Hot topic: author Jeanette Winterson and Professor Friederike Otto discuss the climate
Event this Thursday 21 July at 18:30 Best-selling author Jeanette Winterson and climatologist Professor Friederike Otto, from Imperial College London, will discuss the climate crisis at Senate House Library. The event is part of the awareness-raising installation A Thousand Words for Weather.
Climate change is a hot topic at the moment, with temperatures this week breaking all records. Tomorrow evening bestselling author Jeanette Winterson and Professor Friederike Otto will discuss the climate crisis in an intimate conversation at London's Senate House Library.
The backdrop to the event is “A Thousand Words for Weather”, a new experience inside Senate House Library, produced with the collaboration of the School of Advanced Study, that forms Artangel's contribution to the World Weather Network (WWN) – an international gathering of 29 arts organisations from around the world.
As part of WWN, each organisation will be taking on the guise of a weather station for a year from 21 June 2022, producing reports, alerts and forecasts that all seek to integrate the imagination of creative artists with the knowledge of climate scientists and environmental thinkers.
As experts debate how best to address the climate emergency, it can sometimes feel like it generates more heat than light. The partnership of arts with climate science will be aptly articulated through Thursday’s conversation combining two contrasting minds, meeting for the first time across disciplines.

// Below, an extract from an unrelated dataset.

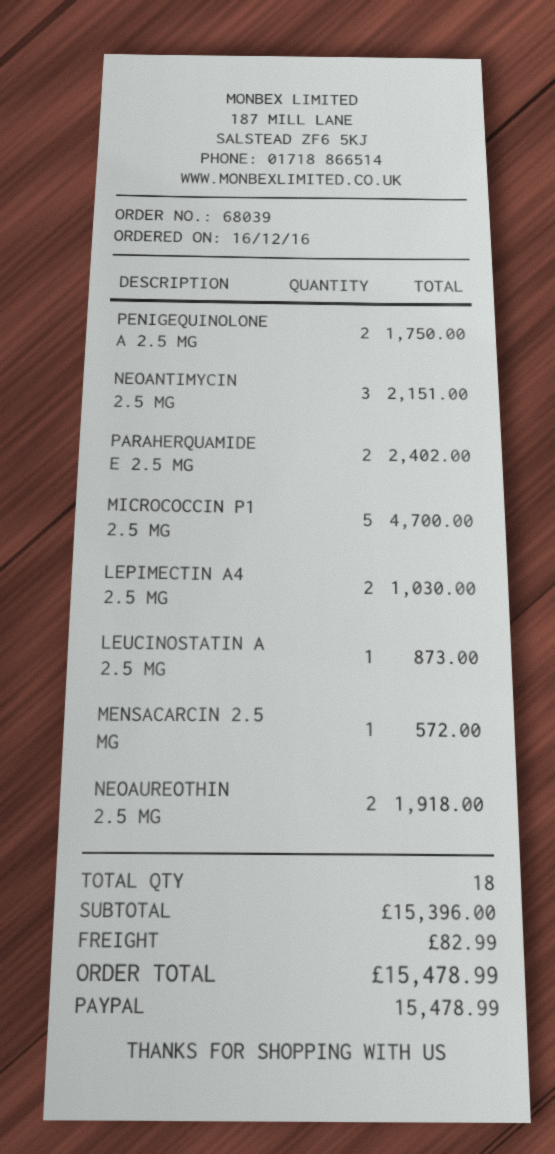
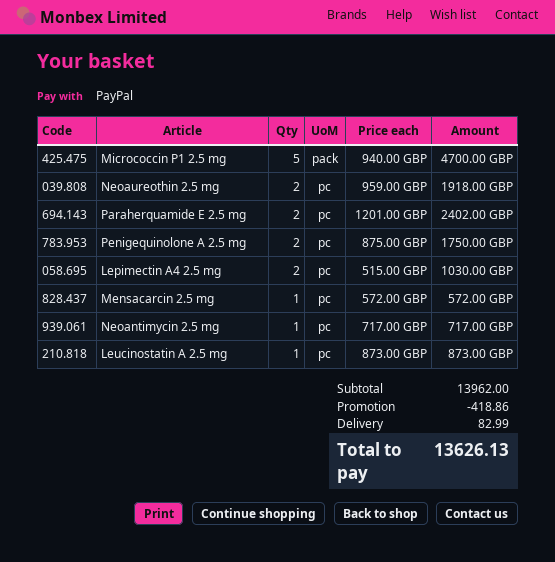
NEOANTIMYCIN 2.5 MG: 3 for 2151.00 -> 1 for 717.00
subtotal: 15396.00 -> 13962.00
discount: none -> 418.86
total: 15478.99 -> 13626.13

Charles Burdett, Director at the Institute of Modern Languages Research, part of the School of Advanced Study, said:
“This week’s record-breaking temperatures have highlighted yet again that the issue of climate change is a growing emergency. How we respond to the crisis could impact on the lives of our children, grandchildren and future generations. It is essential therefore that we discuss not only climate change, but the language we employ to discuss that change.
“This conversation between one of our best-known authors and most eminent professors demonstrates that the arts and climate science may describe the crisis in different ways, but are united in the view that climate change needs to be tackled before it is too late.”

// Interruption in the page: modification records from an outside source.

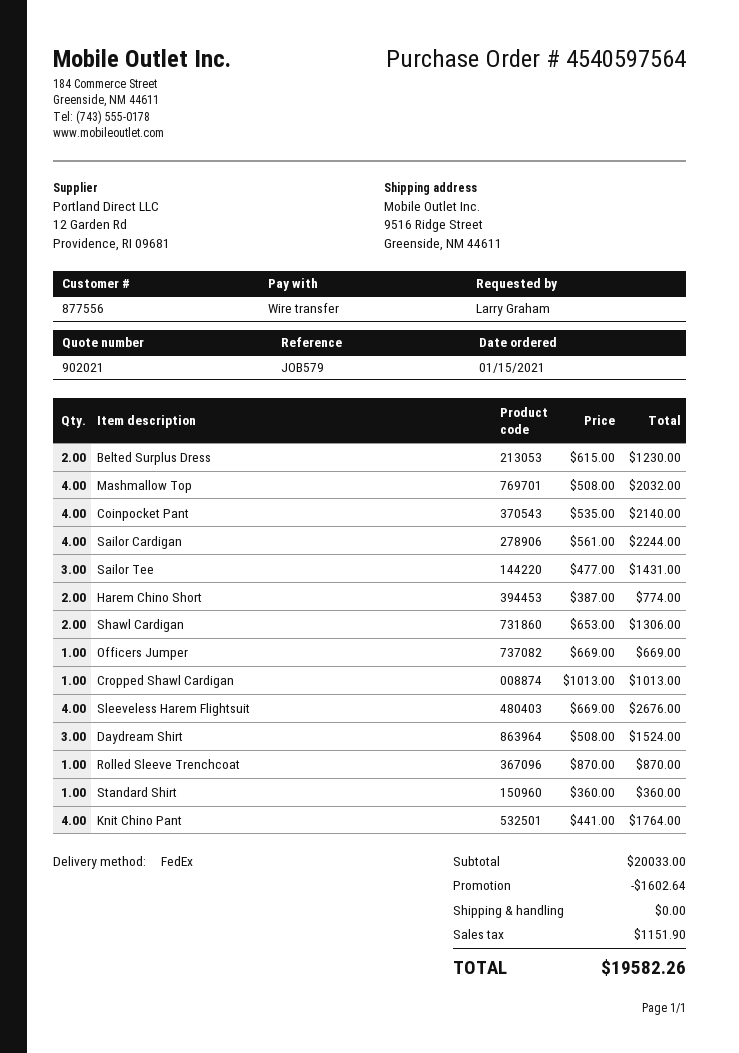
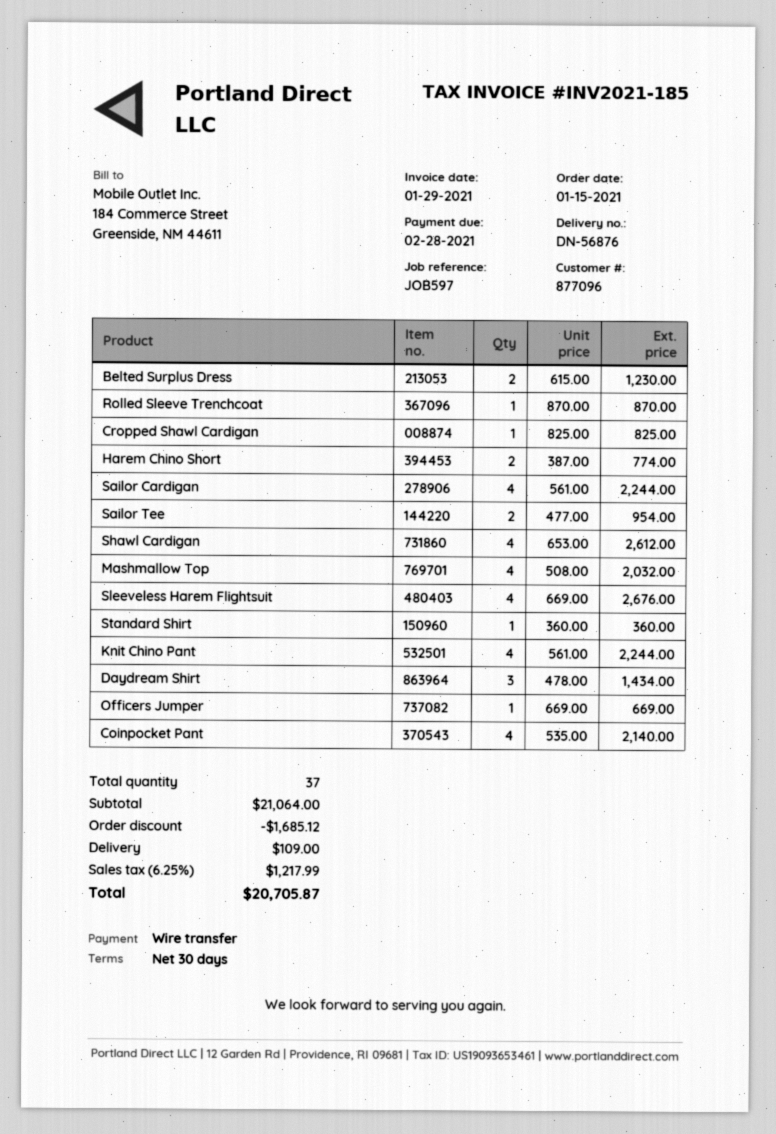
customer number: 877556 -> 877096
reference: JOB579 -> JOB597
Sailor Tee: 3 x 477.00 = 1431.00 -> 2 x 477.00 = 954.00
Shawl Cardigan: 2 x 653.00 = 1306.00 -> 4 x 653.00 = 2612.00
Cropped Shawl Cardigan: 1 x 1013.00 = 1013.00 -> 1 x 825.00 = 825.00
Daydream Shirt: 3 x 508.00 = 1524.00 -> 3 x 478.00 = 1434.00
Knit Chino Pant: 4 x 441.00 = 1764.00 -> 4 x 561.00 = 2244.00
subtotal: 20033.00 -> 21064.00
discount: 1602.64 -> 1685.12
shipping: 0.00 -> 109.00
tax: 1151.90 -> 1217.99
total: 19582.26 -> 20705.87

Join Professor Otto and Jeanette Winterson in conversation at the Senate House library tomorrow.
Time: 18:30 - 20:00
Date: Thursday 21 July 2022
Address:
4th Floor, Senate House
Malet Street
London
WC1E 7HU
Tickets are free and available on a first come, first served basis, go to Artangel to book.
More information
Professor Friederike Otto is a Senior Lecturer in Climate Science at the Grantham Institute for Climate Change and the Environment at Imperial College, London. A physicist with a doctorate from the Free University Berlin in philosophy of science in 2011, she joined the University of Oxford in the same year where she was director of the Environmental Change Institute. Otto’s main research interest is on extreme weather events such as droughts, heat waves and storms, and understanding to what extent these are made more severe due to climate change attribution as outlined in her publication Angry Weather.

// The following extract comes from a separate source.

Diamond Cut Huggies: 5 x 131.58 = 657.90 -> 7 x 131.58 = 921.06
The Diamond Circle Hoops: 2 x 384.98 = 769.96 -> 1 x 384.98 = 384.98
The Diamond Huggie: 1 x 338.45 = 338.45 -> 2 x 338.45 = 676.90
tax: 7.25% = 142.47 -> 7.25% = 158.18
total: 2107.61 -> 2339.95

Jeanette Winterson is a British writer. Her first novel Oranges Are Not The Only Fruit was published in 1985. She has written more than 20 books of fiction and non-fiction, including the memoir Why Be Happy When You Could Be Normal? Her work is published in 27 countries. She has won numerous awards, including a BAFTA for her BBC adaptation of 'Oranges...'. Her latest book is a collection of essays about 12 Bytes at AI and her TED talk on AI, delivered at the 2022 TED conference in Vancouver, is available on YouTube. She is Professor of New Writing at the University of Manchester.
About A Thousand Words for Weather
A Thousand Words for Weather is a specially commissioned sound installation presented by Artangel and Senate House Library with the support of the School of Advanced Study that probes the connection between the environment, language, translation, sound and silence.
The new sonic experience was born out of a collaboration between writer Jessica J. Lee, sound artist Claudia Molitor, and seven London-based poets who speak ten of the most commonly heard mother tongues in the city.
These words form a sound piece, integrated with a bespoke playback system designed by software architect Peter Chilvers to input data from the Met Office, so the audio constantly reflects the live, local changes in the weather.
Alongside the audio installations, a new exhibition spotlighting historical items chosen from Senate House Library’s collections will offer a glimpse into different perceptions, recordings, and observations regarding the weather over the past 500 years.